## What you are asked to do:
Where a line of the data below has the string "Black", copy that line.

## The input:
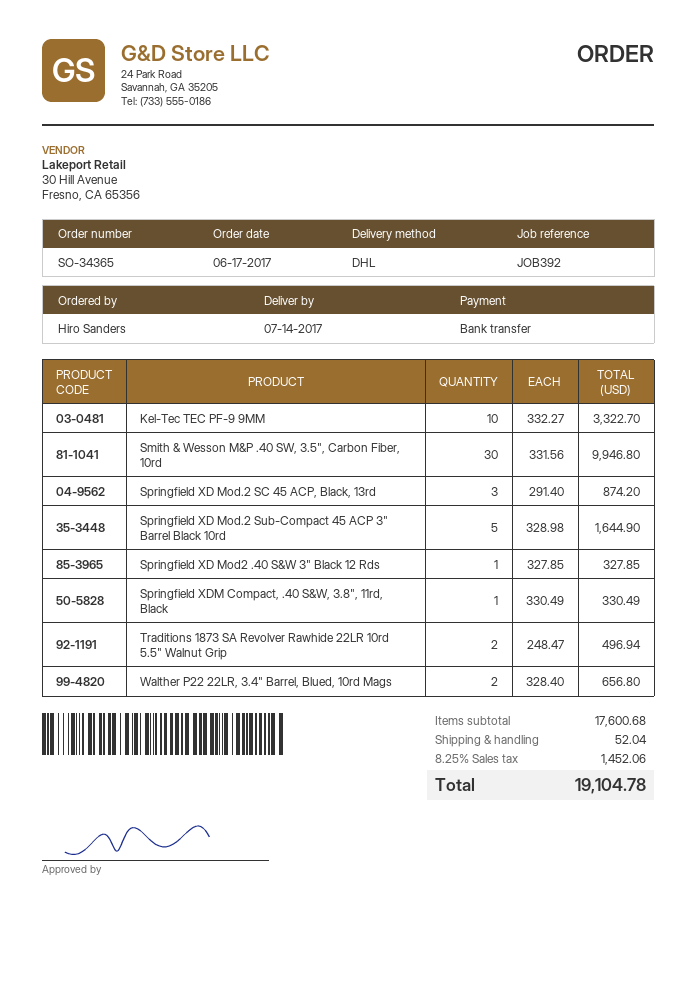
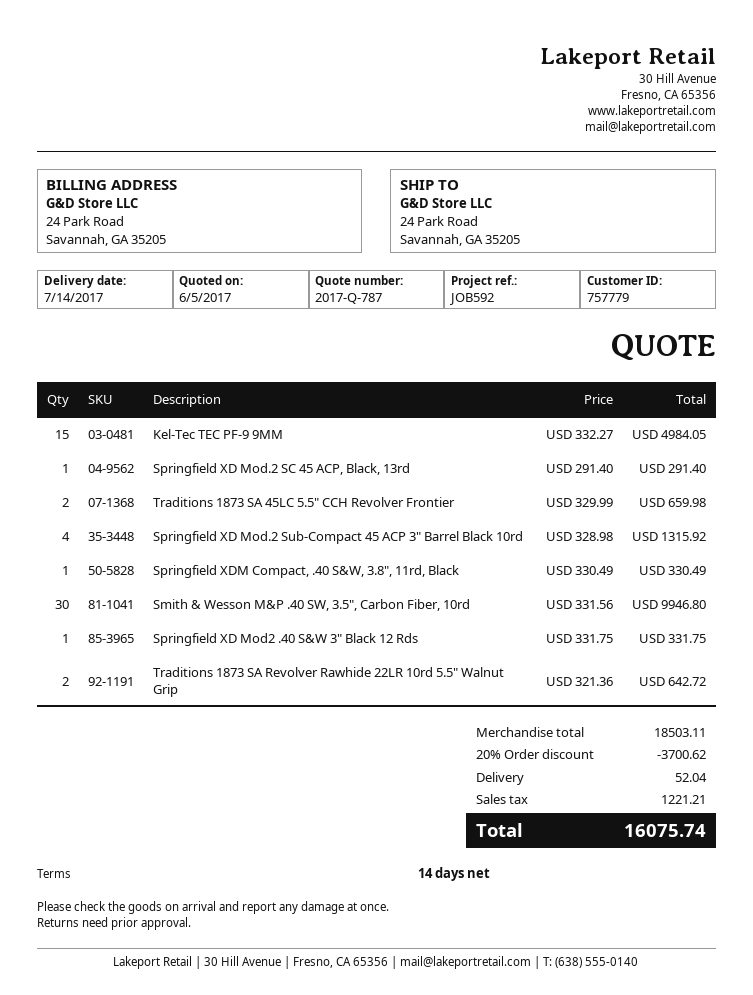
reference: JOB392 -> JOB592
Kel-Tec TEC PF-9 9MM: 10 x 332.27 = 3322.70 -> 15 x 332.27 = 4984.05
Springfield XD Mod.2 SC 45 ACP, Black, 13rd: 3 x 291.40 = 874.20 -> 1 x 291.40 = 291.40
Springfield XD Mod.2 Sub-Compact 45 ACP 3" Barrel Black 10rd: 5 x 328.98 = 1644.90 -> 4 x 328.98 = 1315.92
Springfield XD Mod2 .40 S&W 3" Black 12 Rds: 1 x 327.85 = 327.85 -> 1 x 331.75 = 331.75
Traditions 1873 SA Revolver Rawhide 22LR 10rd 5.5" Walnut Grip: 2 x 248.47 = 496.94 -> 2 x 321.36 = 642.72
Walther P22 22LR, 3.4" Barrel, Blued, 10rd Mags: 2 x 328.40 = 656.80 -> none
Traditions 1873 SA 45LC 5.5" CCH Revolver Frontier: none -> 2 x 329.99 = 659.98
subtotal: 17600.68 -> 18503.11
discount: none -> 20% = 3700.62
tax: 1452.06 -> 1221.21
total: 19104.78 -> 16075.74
==
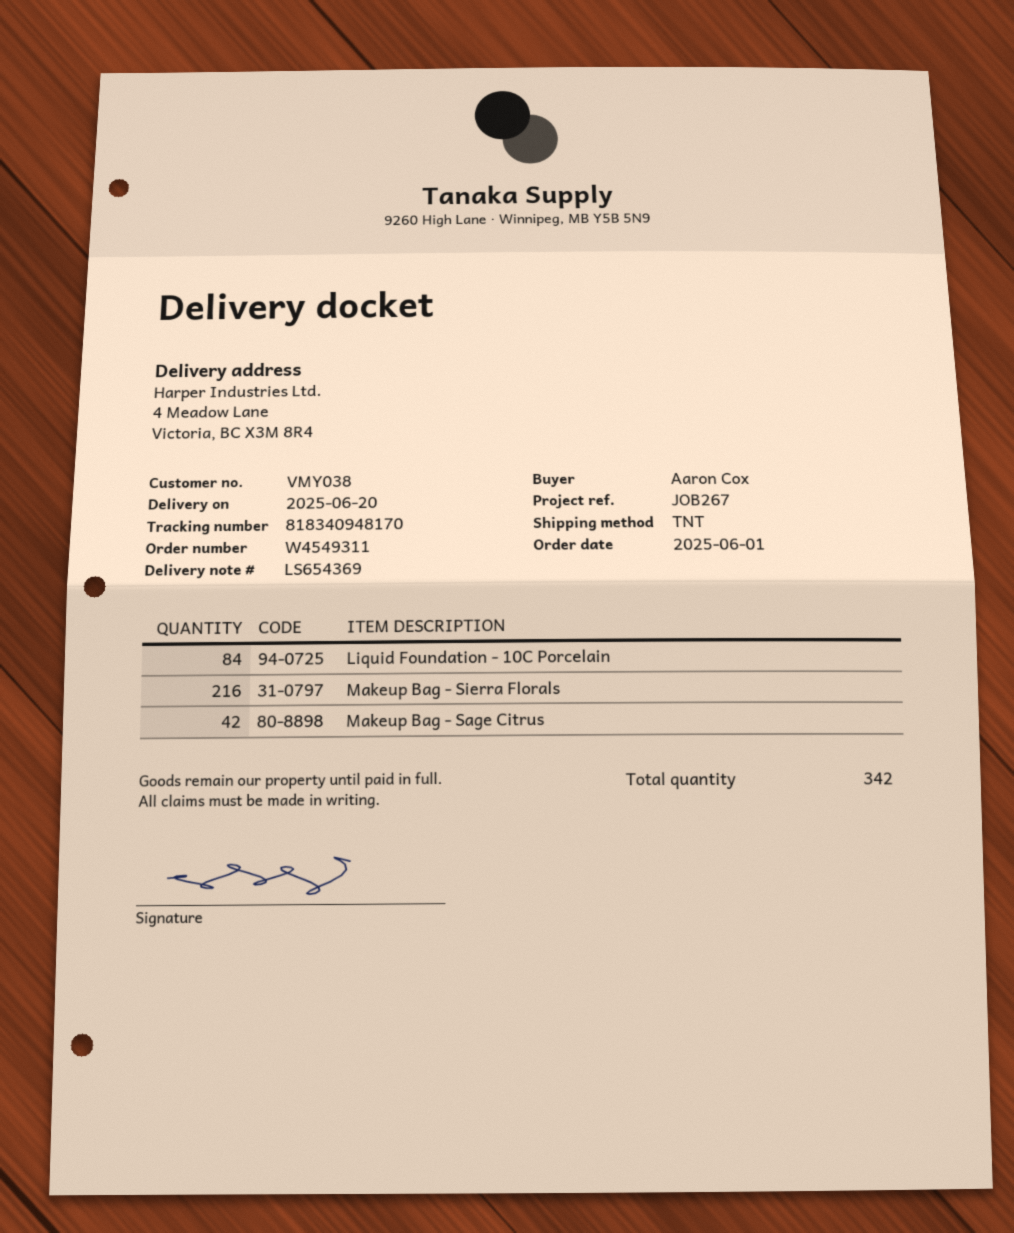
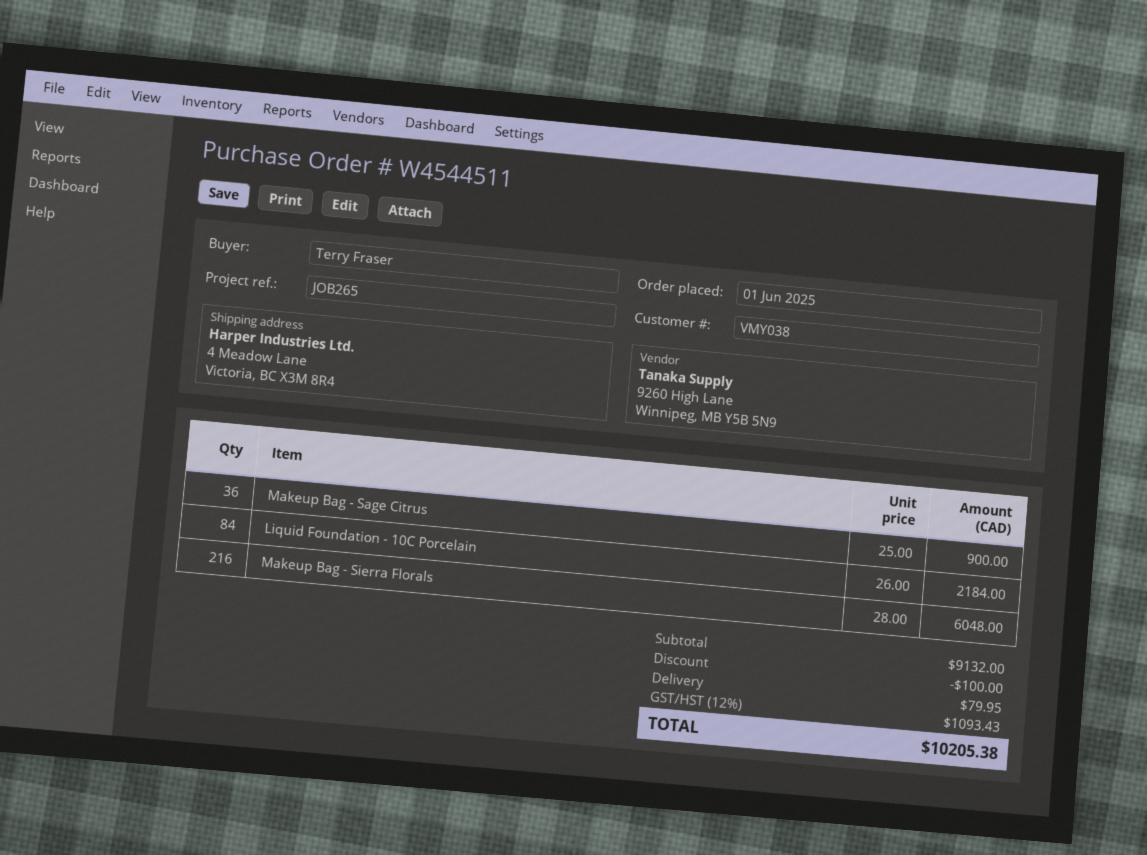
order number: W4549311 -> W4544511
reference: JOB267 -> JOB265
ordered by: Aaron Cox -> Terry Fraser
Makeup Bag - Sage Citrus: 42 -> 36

## Problem solution:
Springfield XD Mod.2 SC 45 ACP, Black, 13rd: 3 x 291.40 = 874.20 -> 1 x 291.40 = 291.40
Springfield XD Mod.2 Sub-Compact 45 ACP 3" Barrel Black 10rd: 5 x 328.98 = 1644.90 -> 4 x 328.98 = 1315.92
Springfield XD Mod2 .40 S&W 3" Black 12 Rds: 1 x 327.85 = 327.85 -> 1 x 331.75 = 331.75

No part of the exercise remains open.